**Task prompt**
Leaving out the pictures, return word for word the stretch of entries below from the line holding "Bless Up & Bloom Lavender Fanny Pack: 3 -> 2" through the line holding "Online Exclusive Women's Embroidered".

**Working data**
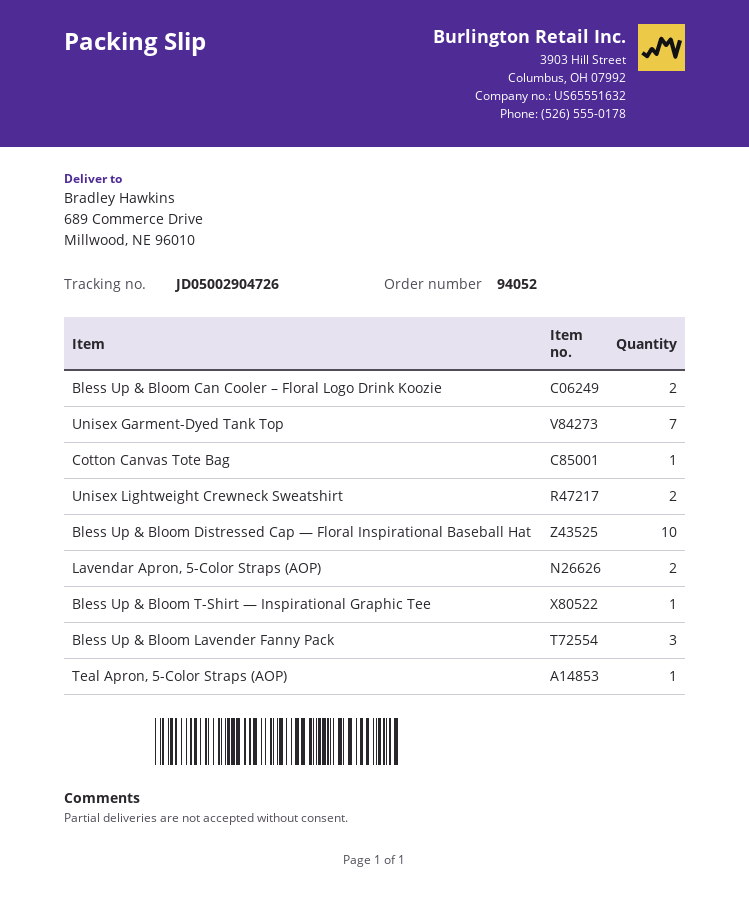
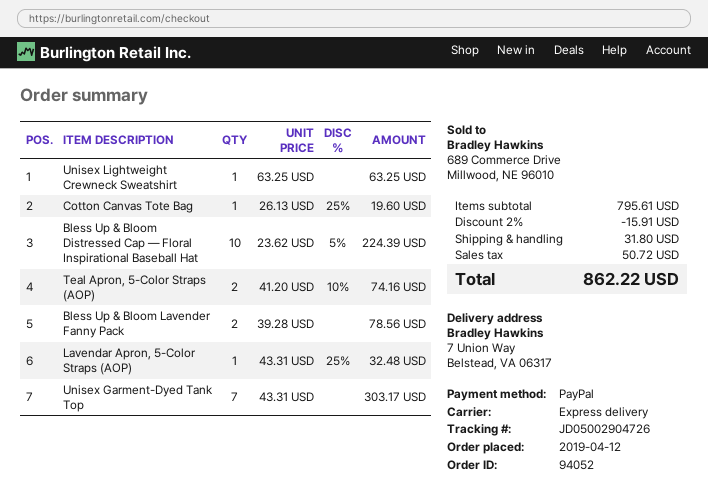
ship to: 689 Commerce Drive, Millwood, NE 96010 -> 7 Union Way, Belstead, VA 06317
Bless Up & Bloom Can Cooler – Floral Logo Drink Koozie: 2 -> none
Unisex Lightweight Crewneck Sweatshirt: 2 -> 1
Lavendar Apron, 5-Color Straps (AOP): 2 -> 1
Bless Up & Bloom T-Shirt — Inspirational Graphic Tee: 1 -> none
Bless Up & Bloom Lavender Fanny Pack: 3 -> 2
Teal Apron, 5-Color Straps (AOP): 1 -> 2

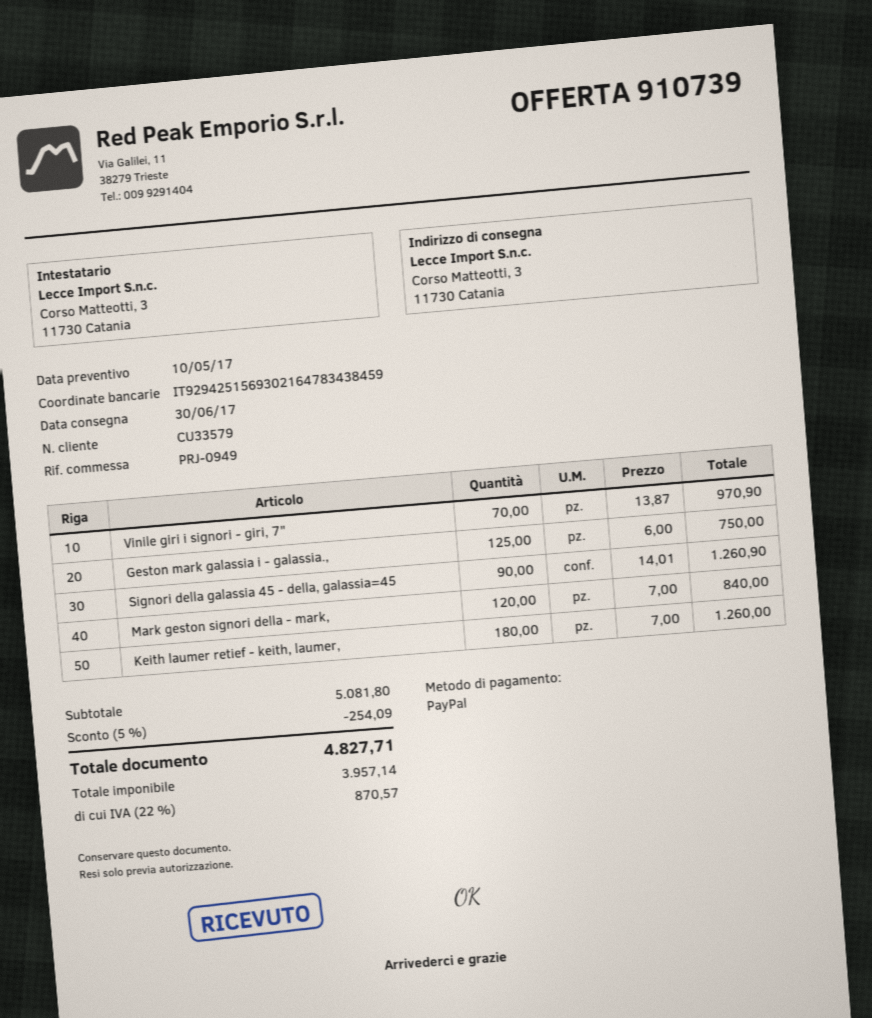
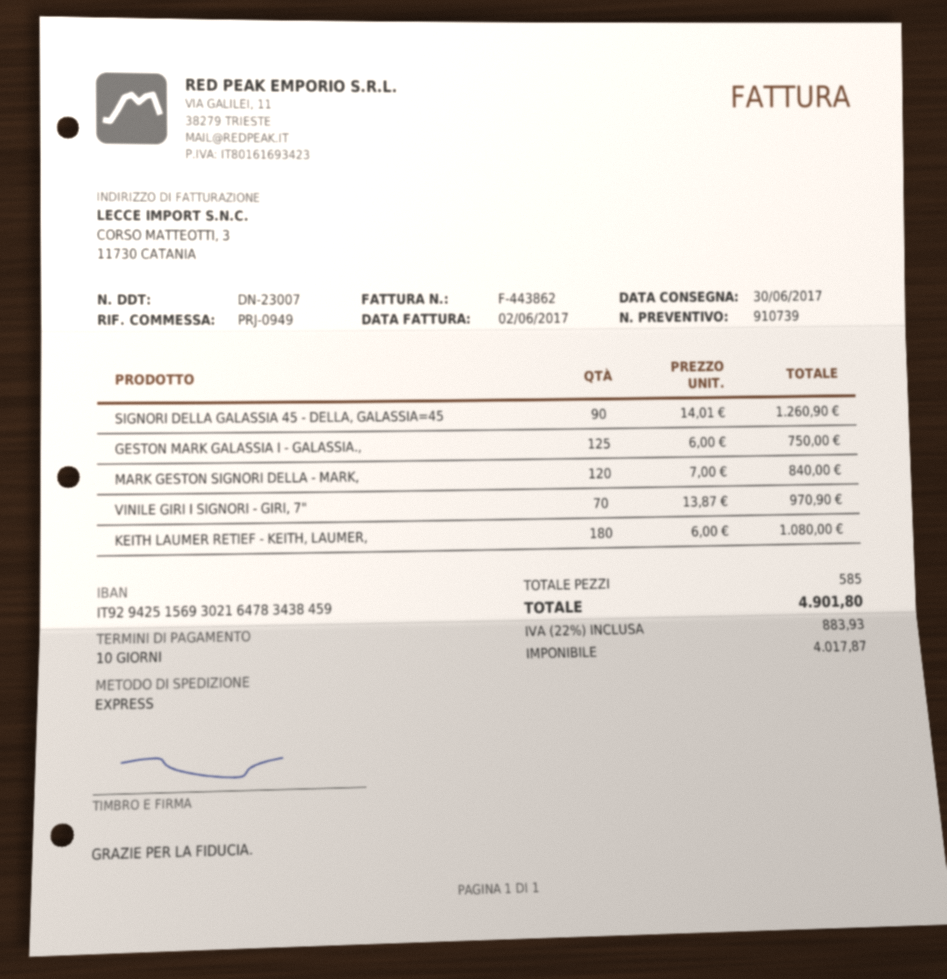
Keith laumer retief - keith, laumer,: 180 x 7.00 = 1260.00 -> 180 x 6.00 = 1080.00
discount: 5% = 254.09 -> none
net: 3957.14 -> 4017.87
tax: 22% = 870.57 -> 22% = 883.93
total: 4827.71 -> 4901.80

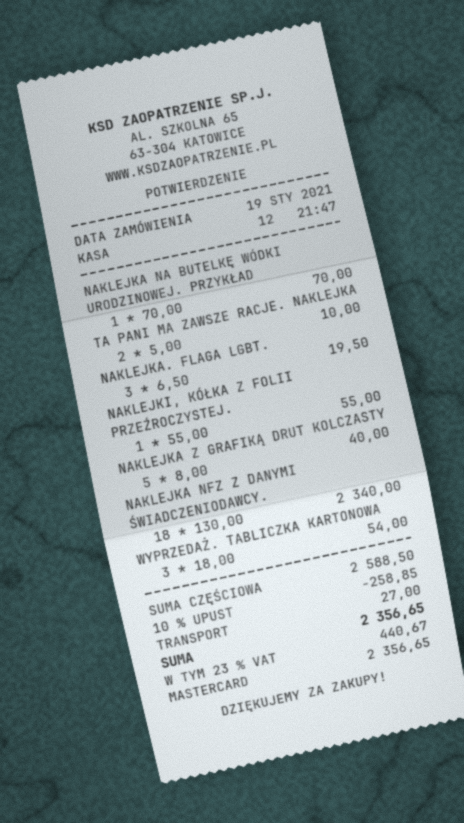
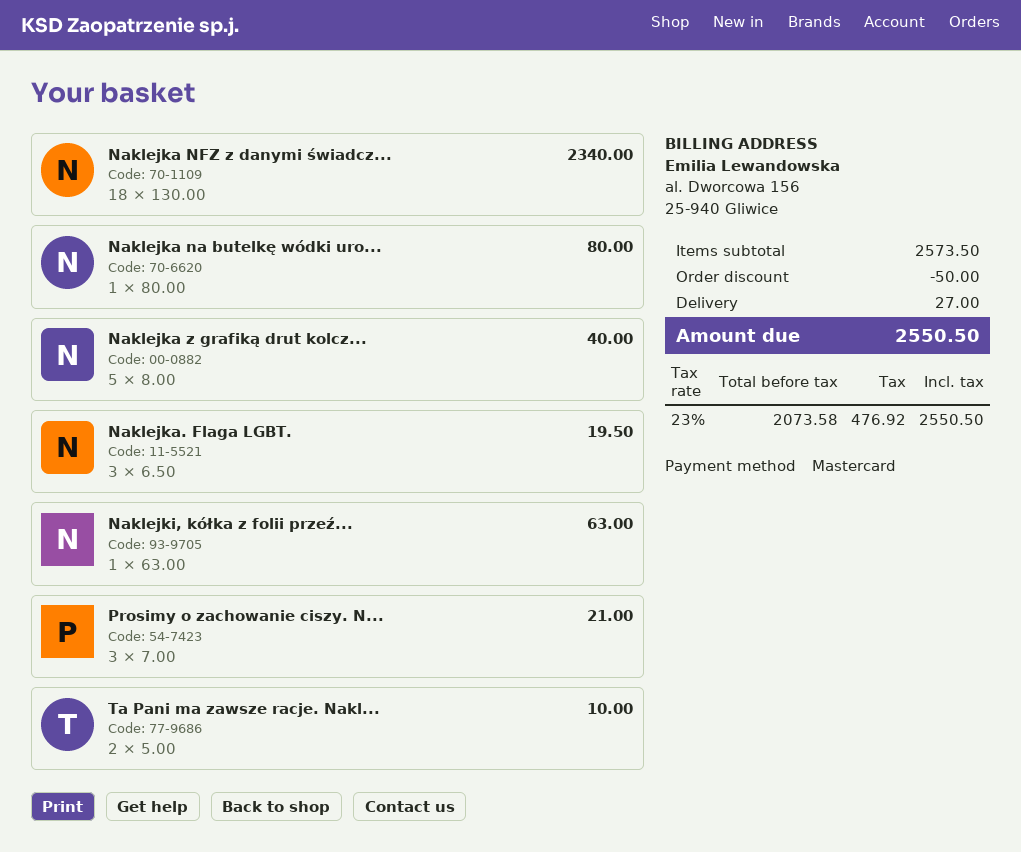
NAKLEJKA NA BUTELKĘ WÓDKI URODZINOWEJ. PRZYKŁAD: 1 x 70.00 = 70.00 -> 1 x 80.00 = 80.00
NAKLEJKI, KÓŁKA Z FOLII PRZEŹROCZYSTEJ.: 1 x 55.00 = 55.00 -> 1 x 63.00 = 63.00
WYPRZEDAŻ. TABLICZKA KARTONOWA: 3 x 18.00 = 54.00 -> none
Prosimy o zachowanie ciszy. N...: none -> 3 x 7.00 = 21.00
subtotal: 2588.50 -> 2573.50
discount: 258.85 -> 50.00
tax: 23% = 440.67 -> 23% = 476.92
total: 2356.65 -> 2550.50

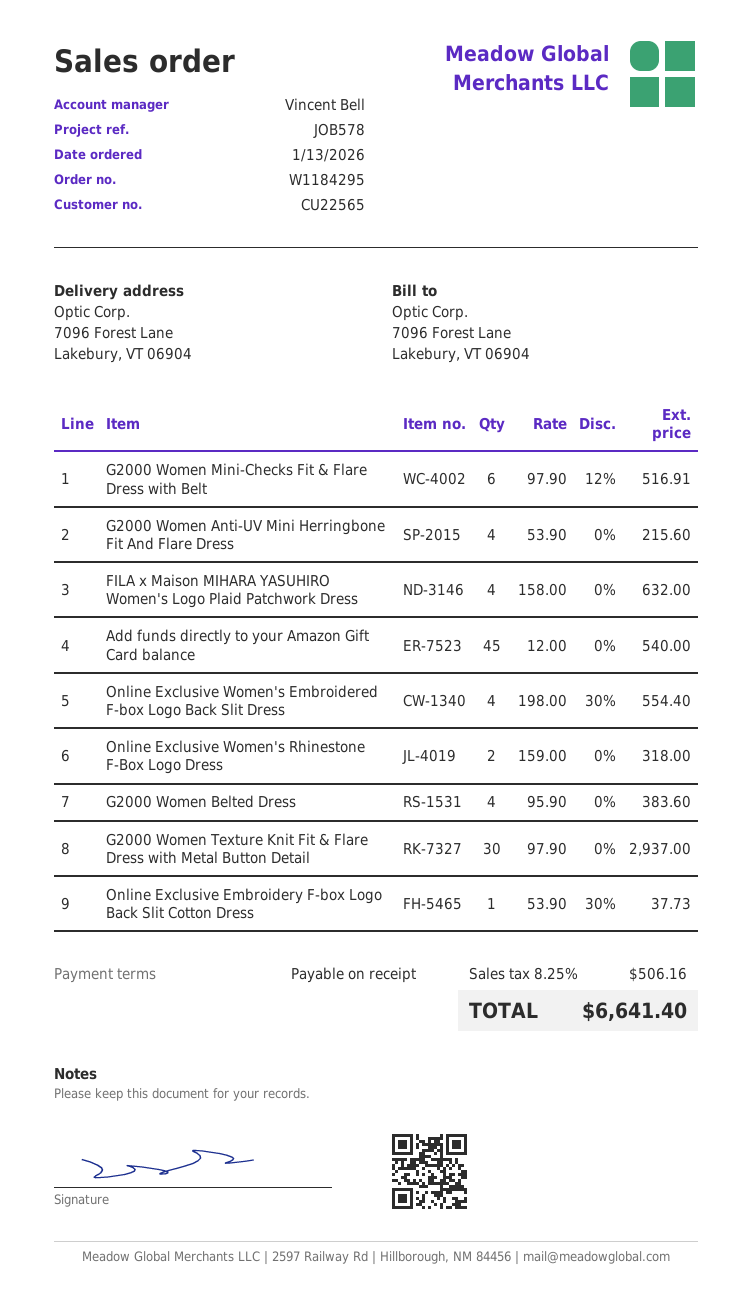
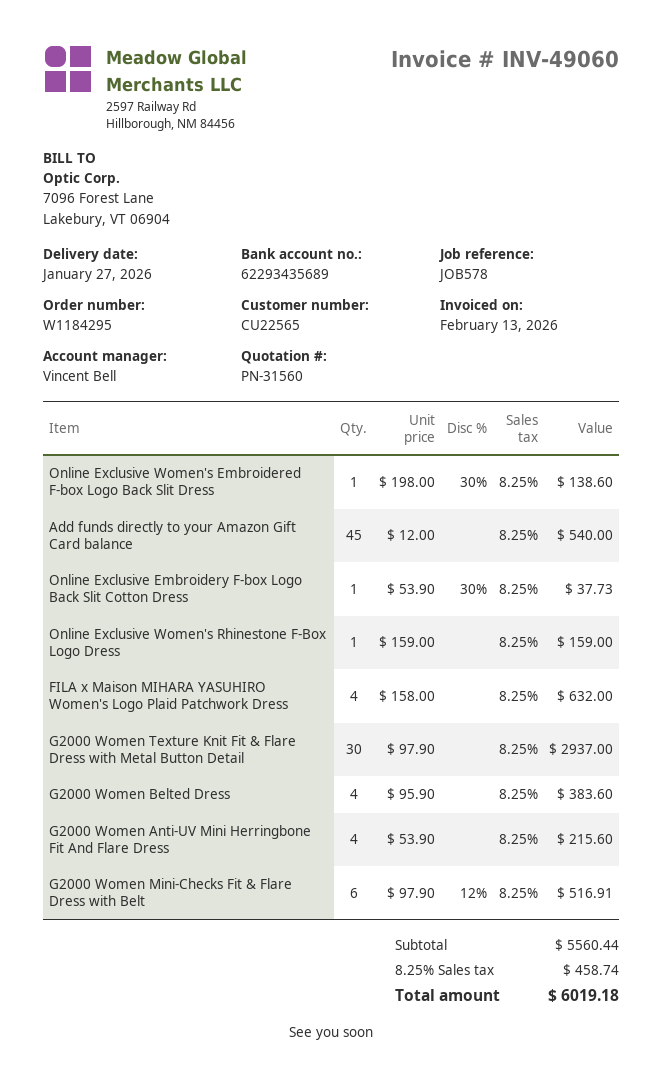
Online Exclusive Women's Embroidered F-box Logo Back Slit Dress: 4 x 198.00 - 30% = 554.40 -> 1 x 198.00 - 30% = 138.60
Online Exclusive Women's Rhinestone F-Box Logo Dress: 2 x 159.00 = 318.00 -> 1 x 159.00 = 159.00
tax: 8.25% = 506.16 -> 8.25% = 458.74
total: 6641.40 -> 6019.18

**Response**
Bless Up & Bloom Lavender Fanny Pack: 3 -> 2
Teal Apron, 5-Color Straps (AOP): 1 -> 2

Keith laumer retief - keith, laumer,: 180 x 7.00 = 1260.00 -> 180 x 6.00 = 1080.00
discount: 5% = 254.09 -> none
net: 3957.14 -> 4017.87
tax: 22% = 870.57 -> 22% = 883.93
total: 4827.71 -> 4901.80

NAKLEJKA NA BUTELKĘ WÓDKI URODZINOWEJ. PRZYKŁAD: 1 x 70.00 = 70.00 -> 1 x 80.00 = 80.00
NAKLEJKI, KÓŁKA Z FOLII PRZEŹROCZYSTEJ.: 1 x 55.00 = 55.00 -> 1 x 63.00 = 63.00
WYPRZEDAŻ. TABLICZKA KARTONOWA: 3 x 18.00 = 54.00 -> none
Prosimy o zachowanie ciszy. N...: none -> 3 x 7.00 = 21.00
subtotal: 2588.50 -> 2573.50
discount: 258.85 -> 50.00
tax: 23% = 440.67 -> 23% = 476.92
total: 2356.65 -> 2550.50

Online Exclusive Women's Embroidered F-box Logo Back Slit Dress: 4 x 198.00 - 30% = 554.40 -> 1 x 198.00 - 30% = 138.60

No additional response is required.